▸ Work instruction
From the line containing "16 Mil Projetos" down to the line containing "total: 1482.80 -> 1620.24" in the records below, reproduce every line exactly, ends included, and omit all others.

[[ Data for this exercise, beginning ]]

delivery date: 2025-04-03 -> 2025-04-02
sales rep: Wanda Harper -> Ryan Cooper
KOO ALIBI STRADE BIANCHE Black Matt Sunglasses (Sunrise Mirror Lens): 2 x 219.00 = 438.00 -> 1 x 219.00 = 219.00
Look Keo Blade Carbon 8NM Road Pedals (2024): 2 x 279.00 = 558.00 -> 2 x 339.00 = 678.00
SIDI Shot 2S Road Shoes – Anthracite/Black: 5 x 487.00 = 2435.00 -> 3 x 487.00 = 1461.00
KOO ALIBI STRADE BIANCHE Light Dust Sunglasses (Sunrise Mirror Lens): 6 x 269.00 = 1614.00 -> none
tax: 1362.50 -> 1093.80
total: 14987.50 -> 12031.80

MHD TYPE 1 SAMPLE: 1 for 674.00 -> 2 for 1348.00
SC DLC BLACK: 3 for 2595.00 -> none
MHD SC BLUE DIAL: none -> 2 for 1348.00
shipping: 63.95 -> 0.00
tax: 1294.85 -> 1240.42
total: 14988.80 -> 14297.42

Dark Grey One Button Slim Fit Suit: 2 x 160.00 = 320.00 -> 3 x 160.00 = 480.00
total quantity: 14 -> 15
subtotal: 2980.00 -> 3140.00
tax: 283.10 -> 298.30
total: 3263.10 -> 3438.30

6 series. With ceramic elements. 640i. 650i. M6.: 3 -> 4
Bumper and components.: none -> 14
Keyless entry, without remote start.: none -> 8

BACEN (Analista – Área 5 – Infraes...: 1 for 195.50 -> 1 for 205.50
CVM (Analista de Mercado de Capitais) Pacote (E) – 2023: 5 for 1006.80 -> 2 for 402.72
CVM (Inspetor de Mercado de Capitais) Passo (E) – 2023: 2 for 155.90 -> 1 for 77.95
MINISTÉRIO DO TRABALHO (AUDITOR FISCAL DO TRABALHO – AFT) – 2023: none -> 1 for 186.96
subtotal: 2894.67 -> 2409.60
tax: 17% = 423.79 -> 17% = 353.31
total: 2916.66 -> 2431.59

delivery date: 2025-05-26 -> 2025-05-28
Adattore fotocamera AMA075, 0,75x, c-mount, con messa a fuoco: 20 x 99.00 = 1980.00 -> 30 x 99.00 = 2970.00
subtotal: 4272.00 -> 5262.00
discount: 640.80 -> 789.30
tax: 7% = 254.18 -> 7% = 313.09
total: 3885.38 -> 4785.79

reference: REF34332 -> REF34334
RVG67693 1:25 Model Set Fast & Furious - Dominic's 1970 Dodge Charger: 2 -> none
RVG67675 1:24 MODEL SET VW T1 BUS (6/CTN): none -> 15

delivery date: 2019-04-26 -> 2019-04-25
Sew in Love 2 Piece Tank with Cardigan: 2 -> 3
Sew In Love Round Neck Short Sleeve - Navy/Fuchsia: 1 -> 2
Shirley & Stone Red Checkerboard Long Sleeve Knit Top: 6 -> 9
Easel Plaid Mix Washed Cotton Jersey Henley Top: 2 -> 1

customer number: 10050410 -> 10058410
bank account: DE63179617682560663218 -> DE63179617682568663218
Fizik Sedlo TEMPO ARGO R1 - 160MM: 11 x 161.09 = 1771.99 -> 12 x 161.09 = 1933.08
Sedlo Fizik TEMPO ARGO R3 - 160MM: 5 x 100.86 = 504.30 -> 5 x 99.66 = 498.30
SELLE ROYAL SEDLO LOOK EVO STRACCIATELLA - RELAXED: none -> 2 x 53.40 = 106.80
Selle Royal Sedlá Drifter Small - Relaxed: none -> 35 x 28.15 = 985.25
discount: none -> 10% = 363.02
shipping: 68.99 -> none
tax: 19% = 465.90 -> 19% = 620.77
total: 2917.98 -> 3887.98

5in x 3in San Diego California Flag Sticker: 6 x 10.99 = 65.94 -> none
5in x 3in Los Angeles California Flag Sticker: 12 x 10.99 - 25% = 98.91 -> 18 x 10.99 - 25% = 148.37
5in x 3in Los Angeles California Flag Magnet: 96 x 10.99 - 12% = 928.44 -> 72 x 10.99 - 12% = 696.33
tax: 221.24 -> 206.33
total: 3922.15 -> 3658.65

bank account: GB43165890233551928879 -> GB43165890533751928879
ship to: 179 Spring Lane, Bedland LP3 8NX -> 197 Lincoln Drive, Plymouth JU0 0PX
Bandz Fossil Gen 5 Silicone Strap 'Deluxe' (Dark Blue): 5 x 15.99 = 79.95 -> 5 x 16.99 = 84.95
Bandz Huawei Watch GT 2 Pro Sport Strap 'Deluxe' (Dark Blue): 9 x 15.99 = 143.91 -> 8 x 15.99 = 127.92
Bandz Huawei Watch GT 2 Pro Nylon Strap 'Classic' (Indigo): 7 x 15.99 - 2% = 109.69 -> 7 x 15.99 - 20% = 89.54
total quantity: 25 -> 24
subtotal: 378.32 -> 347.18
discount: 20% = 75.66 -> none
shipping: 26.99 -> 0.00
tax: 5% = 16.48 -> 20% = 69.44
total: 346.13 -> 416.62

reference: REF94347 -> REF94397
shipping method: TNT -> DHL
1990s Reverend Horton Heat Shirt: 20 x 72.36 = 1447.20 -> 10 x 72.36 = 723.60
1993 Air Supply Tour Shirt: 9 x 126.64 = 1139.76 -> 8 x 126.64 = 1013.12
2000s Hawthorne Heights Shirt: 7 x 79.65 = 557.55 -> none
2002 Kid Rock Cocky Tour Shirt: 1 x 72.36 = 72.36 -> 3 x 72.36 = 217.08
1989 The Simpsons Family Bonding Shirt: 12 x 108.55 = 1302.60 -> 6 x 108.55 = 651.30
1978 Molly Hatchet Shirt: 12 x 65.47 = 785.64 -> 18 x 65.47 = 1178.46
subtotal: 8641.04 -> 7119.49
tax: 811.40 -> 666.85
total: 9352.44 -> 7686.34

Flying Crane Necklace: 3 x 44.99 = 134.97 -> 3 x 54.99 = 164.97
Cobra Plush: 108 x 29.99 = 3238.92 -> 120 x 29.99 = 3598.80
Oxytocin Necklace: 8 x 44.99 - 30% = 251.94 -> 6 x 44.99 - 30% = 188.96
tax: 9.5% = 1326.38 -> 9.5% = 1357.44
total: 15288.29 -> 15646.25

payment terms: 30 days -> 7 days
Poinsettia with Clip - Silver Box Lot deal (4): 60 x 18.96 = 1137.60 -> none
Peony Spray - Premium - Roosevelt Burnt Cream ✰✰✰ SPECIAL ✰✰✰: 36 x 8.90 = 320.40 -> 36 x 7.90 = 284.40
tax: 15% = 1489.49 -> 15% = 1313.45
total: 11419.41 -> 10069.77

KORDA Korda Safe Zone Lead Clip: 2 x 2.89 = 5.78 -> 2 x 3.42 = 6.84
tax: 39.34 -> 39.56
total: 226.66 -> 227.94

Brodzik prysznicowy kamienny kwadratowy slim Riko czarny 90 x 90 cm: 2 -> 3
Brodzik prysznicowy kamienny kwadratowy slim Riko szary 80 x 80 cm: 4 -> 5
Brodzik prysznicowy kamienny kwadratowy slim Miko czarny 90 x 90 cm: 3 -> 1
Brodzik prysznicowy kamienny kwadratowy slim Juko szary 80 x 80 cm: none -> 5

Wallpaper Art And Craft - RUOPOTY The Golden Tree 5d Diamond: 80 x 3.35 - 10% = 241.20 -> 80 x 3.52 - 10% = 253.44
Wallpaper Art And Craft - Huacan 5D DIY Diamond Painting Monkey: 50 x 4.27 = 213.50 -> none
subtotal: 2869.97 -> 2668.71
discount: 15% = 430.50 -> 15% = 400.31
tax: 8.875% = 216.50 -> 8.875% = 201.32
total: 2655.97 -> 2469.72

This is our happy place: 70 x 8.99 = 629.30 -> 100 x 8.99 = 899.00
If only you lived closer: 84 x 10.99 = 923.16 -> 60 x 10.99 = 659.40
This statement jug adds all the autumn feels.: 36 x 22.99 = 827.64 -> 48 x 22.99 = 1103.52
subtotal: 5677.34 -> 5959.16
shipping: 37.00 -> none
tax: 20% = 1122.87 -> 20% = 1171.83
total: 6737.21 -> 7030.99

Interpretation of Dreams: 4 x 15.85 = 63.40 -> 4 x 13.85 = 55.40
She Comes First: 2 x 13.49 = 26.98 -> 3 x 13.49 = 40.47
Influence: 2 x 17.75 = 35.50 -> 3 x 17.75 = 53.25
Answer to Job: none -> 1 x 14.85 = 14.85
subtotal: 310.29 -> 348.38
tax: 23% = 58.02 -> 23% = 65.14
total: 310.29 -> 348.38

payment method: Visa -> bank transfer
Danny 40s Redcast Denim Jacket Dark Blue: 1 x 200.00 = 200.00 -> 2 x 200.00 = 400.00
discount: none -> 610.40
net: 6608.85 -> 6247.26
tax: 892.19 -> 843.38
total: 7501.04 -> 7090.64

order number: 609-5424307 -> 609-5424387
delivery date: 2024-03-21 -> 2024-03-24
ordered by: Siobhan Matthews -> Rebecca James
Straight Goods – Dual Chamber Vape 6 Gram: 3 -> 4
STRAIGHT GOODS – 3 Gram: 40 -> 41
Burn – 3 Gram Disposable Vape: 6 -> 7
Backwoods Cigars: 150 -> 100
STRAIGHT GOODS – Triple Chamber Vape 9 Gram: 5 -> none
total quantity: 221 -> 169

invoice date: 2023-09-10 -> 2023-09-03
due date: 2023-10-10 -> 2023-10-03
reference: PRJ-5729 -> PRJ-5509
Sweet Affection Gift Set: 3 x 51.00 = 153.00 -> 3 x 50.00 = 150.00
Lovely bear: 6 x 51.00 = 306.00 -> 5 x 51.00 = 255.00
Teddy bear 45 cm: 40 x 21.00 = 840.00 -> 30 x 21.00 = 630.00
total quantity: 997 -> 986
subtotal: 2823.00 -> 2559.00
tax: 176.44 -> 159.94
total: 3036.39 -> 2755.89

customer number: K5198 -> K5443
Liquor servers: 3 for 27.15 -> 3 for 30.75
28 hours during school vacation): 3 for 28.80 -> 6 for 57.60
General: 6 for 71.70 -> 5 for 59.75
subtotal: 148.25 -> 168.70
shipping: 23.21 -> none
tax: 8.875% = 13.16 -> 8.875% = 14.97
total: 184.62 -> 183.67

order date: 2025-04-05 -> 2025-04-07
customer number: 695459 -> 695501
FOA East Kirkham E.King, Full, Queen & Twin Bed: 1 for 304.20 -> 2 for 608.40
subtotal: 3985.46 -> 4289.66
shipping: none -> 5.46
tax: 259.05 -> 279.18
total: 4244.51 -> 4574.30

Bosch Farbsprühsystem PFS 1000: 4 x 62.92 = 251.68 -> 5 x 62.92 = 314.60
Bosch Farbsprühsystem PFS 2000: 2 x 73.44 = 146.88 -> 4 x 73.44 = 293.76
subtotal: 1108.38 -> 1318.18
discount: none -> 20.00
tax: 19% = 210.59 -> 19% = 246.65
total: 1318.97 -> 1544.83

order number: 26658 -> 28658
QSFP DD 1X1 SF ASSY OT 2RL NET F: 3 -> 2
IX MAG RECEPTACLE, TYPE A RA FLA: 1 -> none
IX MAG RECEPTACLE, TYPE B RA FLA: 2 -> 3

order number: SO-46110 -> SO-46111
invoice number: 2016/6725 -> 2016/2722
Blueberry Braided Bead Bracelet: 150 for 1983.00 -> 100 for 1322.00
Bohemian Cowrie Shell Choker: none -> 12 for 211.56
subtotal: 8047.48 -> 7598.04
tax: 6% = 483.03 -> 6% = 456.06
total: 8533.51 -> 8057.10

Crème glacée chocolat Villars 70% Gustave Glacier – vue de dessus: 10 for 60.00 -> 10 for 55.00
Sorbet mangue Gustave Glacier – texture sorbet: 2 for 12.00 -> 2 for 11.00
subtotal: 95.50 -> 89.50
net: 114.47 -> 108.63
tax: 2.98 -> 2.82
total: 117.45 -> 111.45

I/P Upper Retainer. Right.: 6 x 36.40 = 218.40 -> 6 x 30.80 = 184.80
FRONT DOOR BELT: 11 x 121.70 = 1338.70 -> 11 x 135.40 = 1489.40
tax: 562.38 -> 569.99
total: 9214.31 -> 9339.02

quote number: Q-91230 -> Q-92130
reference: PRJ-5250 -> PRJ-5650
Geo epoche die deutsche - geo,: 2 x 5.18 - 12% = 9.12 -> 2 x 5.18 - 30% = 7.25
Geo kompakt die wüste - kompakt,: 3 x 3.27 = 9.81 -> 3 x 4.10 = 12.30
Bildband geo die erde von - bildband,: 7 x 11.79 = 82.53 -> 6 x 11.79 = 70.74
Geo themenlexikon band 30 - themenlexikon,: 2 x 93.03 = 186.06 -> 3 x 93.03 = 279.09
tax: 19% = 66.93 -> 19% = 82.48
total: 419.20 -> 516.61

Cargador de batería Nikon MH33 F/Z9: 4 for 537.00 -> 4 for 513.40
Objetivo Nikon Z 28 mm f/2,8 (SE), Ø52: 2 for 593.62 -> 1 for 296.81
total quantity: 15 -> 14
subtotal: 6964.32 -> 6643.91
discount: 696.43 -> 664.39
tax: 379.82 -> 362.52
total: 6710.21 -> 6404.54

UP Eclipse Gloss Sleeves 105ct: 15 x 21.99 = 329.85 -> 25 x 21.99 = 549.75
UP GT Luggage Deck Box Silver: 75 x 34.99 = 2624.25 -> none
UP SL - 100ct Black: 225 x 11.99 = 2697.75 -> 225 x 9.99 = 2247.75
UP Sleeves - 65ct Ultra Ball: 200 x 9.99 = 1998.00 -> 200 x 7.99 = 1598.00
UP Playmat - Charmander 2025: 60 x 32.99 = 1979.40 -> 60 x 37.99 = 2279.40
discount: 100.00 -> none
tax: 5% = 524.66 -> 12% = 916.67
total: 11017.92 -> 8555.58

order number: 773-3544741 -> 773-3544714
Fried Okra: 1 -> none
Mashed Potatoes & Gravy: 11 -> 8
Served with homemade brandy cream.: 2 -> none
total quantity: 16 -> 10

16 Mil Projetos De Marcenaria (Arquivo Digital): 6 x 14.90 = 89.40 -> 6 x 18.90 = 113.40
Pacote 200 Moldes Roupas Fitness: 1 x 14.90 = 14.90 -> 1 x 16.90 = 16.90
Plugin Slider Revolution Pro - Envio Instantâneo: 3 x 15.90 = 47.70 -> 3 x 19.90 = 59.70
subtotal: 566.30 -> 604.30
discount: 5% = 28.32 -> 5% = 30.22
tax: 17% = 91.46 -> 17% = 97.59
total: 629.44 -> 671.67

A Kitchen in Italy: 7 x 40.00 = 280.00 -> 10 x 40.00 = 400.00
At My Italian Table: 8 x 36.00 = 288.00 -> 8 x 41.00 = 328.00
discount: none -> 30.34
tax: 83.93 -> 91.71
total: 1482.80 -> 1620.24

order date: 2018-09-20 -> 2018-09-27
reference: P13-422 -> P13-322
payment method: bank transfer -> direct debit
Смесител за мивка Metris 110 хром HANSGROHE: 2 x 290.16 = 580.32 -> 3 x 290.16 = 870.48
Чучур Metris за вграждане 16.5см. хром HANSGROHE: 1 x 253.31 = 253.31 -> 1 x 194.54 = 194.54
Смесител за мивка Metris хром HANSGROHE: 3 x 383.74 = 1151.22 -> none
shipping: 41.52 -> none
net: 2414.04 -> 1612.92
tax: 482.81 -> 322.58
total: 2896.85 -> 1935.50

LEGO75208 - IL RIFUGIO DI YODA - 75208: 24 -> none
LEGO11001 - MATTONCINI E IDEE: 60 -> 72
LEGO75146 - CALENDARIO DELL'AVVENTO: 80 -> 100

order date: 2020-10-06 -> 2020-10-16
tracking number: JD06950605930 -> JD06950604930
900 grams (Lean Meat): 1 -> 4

[[ Data for this exercise, end ]]

▸ Expected answer
16 Mil Projetos De Marcenaria (Arquivo Digital): 6 x 14.90 = 89.40 -> 6 x 18.90 = 113.40
Pacote 200 Moldes Roupas Fitness: 1 x 14.90 = 14.90 -> 1 x 16.90 = 16.90
Plugin Slider Revolution Pro - Envio Instantâneo: 3 x 15.90 = 47.70 -> 3 x 19.90 = 59.70
subtotal: 566.30 -> 604.30
discount: 5% = 28.32 -> 5% = 30.22
tax: 17% = 91.46 -> 17% = 97.59
total: 629.44 -> 671.67

A Kitchen in Italy: 7 x 40.00 = 280.00 -> 10 x 40.00 = 400.00
At My Italian Table: 8 x 36.00 = 288.00 -> 8 x 41.00 = 328.00
discount: none -> 30.34
tax: 83.93 -> 91.71
total: 1482.80 -> 1620.24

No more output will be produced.